Because of the continued haggling over net energy metering (NEM), PV solar’s most fundamental incentive, GTM Research brought together an advocate and a utility representative to debate the policy at its U.S. Solar Market Insight Conference.

Pacific Gas and Electric (PG&E) (NYSE:PCG) wants its RPS-required renewables portfolio and rooftop residential to grow, according to PG&E Director David Rubin. But “as the industry moves from a relatively nascent one to one that is mature, it is appropriate to take a careful look at incentives available for customers who install rooftop solar systems.”

PG&E’s decoupled regulatory environment, Rubin explained, leaves earnings unaffected by increased solar. But “a combination of NEM, where a customer can spin their meter backwards at the full volumetric rate, combined with our residential rates, which at this point bear no real resemblance to costs, creates a potential problem for our non-participating customers. I am not here to condemn NEM.”

It is the underlying rate design, he explained. Rates “are steeply tiered. At the margin, our customers are paying $0.30 to $0.34 per kilowatt-hour.”

A typical PG&E solar customer, consuming 1,000 kilowatt-hours per month, has an average rate of $0.23 per kilowatt-hour. By PG&E’s calculation, its avoided cost, he said, is about $0.07 per kilowatt-hour.

The California Public Utility Commission (CPUC) market price referent, he added, is around $0.10 per kilowatt-hour. “Somewhere between those two numbers is the correct reflection of how much we avoid when a customer installs solar,” he said. “The difference between that and $0.23 ends up being shouldered by our other customers.”

“You need to look at the costs and benefits of net metering,” responded Keyes, Fox and Weidman Partner Jason Keyes, whose law firm represents the Interstate Renewables Council (IREC), a nonprofit advocate for fair utility pricing.

Costs and benefits vary from utility to utility, he said, and from market to market. “In the residential market, the average is $0.23 per kilowatt-hour and often in the $0.30 range,” he explained. “But two-thirds of the market for net metering is the non-residential sector.” Because that market pays demand charges as well as energy charges, he said, its solar use is a benefit to utilities.

“We agree with how the CPUC has handled the costs and benefits of net metering,” he said. “You don’t want to look at net metering generation going to onsite power. You just want to look at the excess.”

And, he said, any subsidy imposed on ratepayers due to the tiered rate structure is “not a cost of net metering -- that’s a cost of that tier system.”

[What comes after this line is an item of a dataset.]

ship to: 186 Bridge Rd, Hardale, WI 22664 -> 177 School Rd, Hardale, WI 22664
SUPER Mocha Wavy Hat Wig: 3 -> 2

The biggest cost of NEM, Keyes agreed, is the rate. But “the $0.23 is a revenue reduction. The utility isn’t actually paying me $0.23 per kilowatt-hour when I generate electricity. It gives me a kilowatt-hour in the middle of the night.” He rejected the idea of administrative costs because advanced meters should eliminate them, but he accepted there are interconnection costs.

“On the benefit side, the biggest thing is capacity,” he said. Solar adds to a utility’s generating capacity, saving it the costs of purchased peak demand sources.

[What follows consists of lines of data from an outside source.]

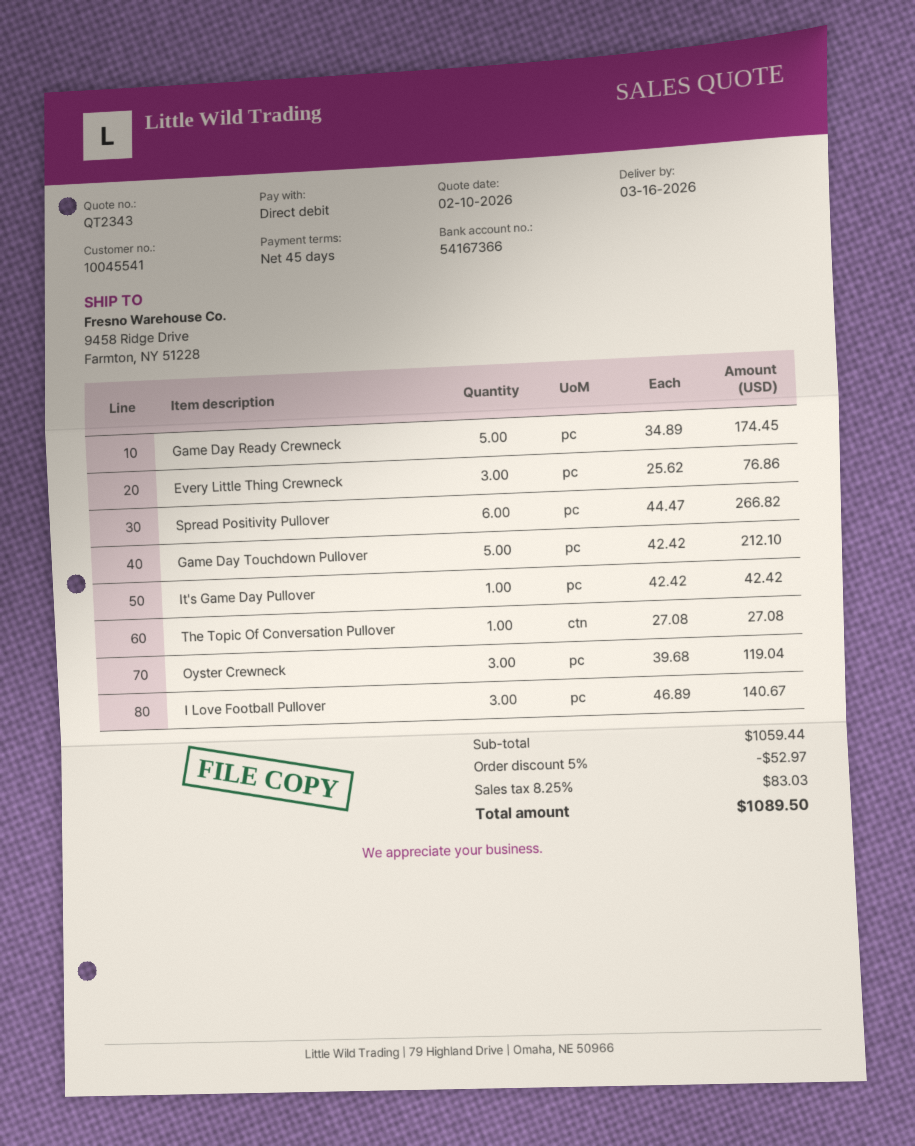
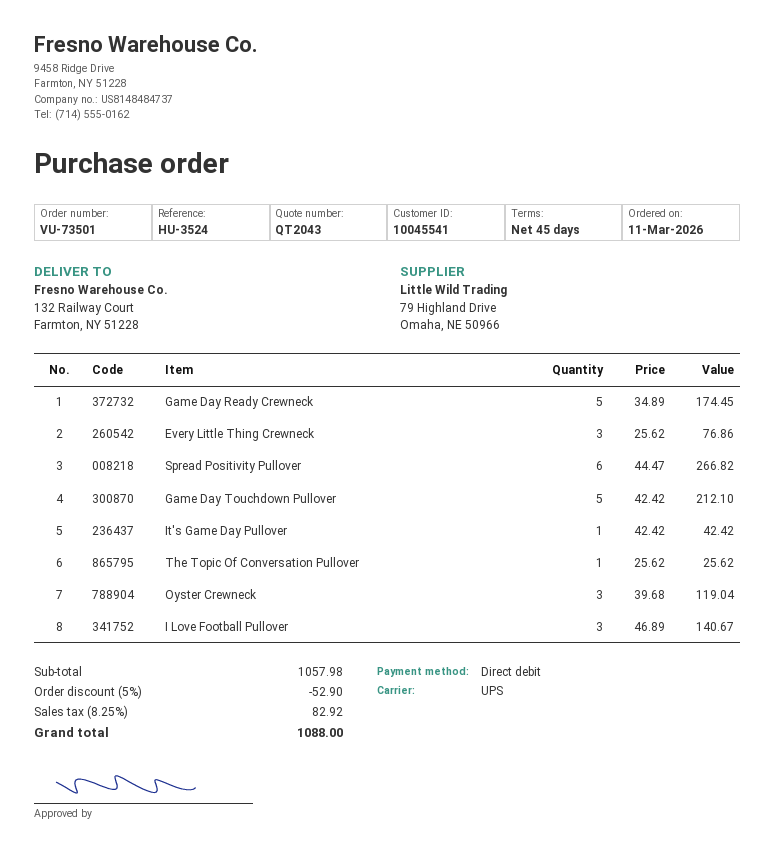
quote number: QT2343 -> QT2043
ship to: 9458 Ridge Drive, Farmton, NY 51228 -> 132 Railway Court, Farmton, NY 51228
The Topic Of Conversation Pullover: 1 x 27.08 = 27.08 -> 1 x 25.62 = 25.62
subtotal: 1059.44 -> 1057.98
discount: 5% = 52.97 -> 5% = 52.90
tax: 8.25% = 83.03 -> 8.25% = 82.92
total: 1089.50 -> 1088.00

“I agree our commercial industrial rates are pretty well-designed rates. That is not where we have an issue,” Rubin replied. But “there is strong rationale to design residential and small commercial rates where the revenue and costs match each other much better.”

Rubin said a CPUC study required including both power consumed onsite and exported power. Keyes said that was only because it was legislatively mandated and the CPUC has publicly stated it will focus on exported power.

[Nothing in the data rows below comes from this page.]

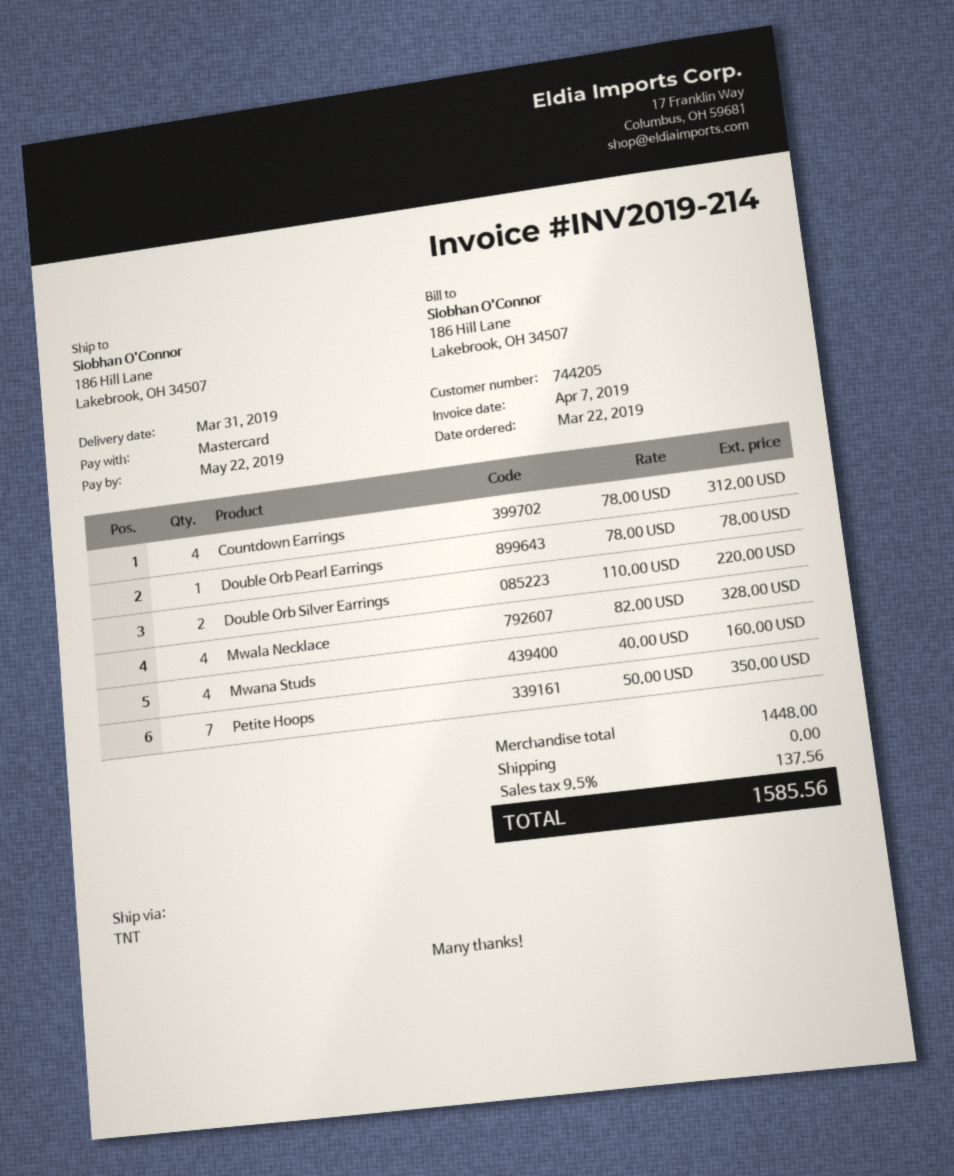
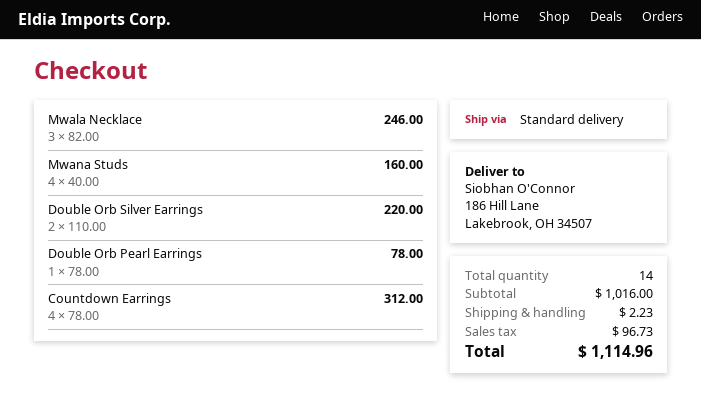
shipping method: TNT -> standard
Mwala Necklace: 4 x 82.00 = 328.00 -> 3 x 82.00 = 246.00
Petite Hoops: 7 x 50.00 = 350.00 -> none
subtotal: 1448.00 -> 1016.00
shipping: 0.00 -> 2.23
tax: 137.56 -> 96.73
total: 1585.56 -> 1114.96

“I do agree residential will tend more toward a subsidy than commercial,” Keyes acknowledged.  But “an E3 study said the rate impact of NEM is fairly modest.” And since tiered rates have flattened since that study, he said, “any subsidy the upcoming E3 study finds should be even more modest. And I would expect it, like the first one, to again find a net benefit on the commercial side.”

Debate moderator and GTM Research Vice President Shayle Kann asked Rubin if a rate structure fix could make NEM acceptable.

“One of the most straightforward things,” Rubin answered, “would be to flatten the rates.” A fixed charge similar to that imposed by the Sacramento Municipal Utility District of perhaps $25 to $30 per month could be an alternative. Or utilities could add demand charges for residential customers.

“There is a commission proceeding on the California IOUs’ residential rates,” Rubin said. If the rate issue is not resolved, NEM customers might be stripped of their exemption “from charges that other types of distributed generation customers pay because they don’t have the same exceptions NEM customers have.”

Social policy underscores the question of “what you would be willing to pay for your neighbor to reduce their bill,” Rubin said. Upward pressure on PG&E rates from the state’s RPS will likely add 10 percent by 2020. “To the extent that NEM adds additional upward pressure, which we believe it does, the question is whether that is an acceptable cross subsidy within our customer base.”

“The current structure of net metering works pretty well,” Keyes said. “For most utilities, there is a benefit.” Eventually, he added, "utility peak demand will shift to later hours and the benefit of net metering won’t be there. But that point is a long way off.”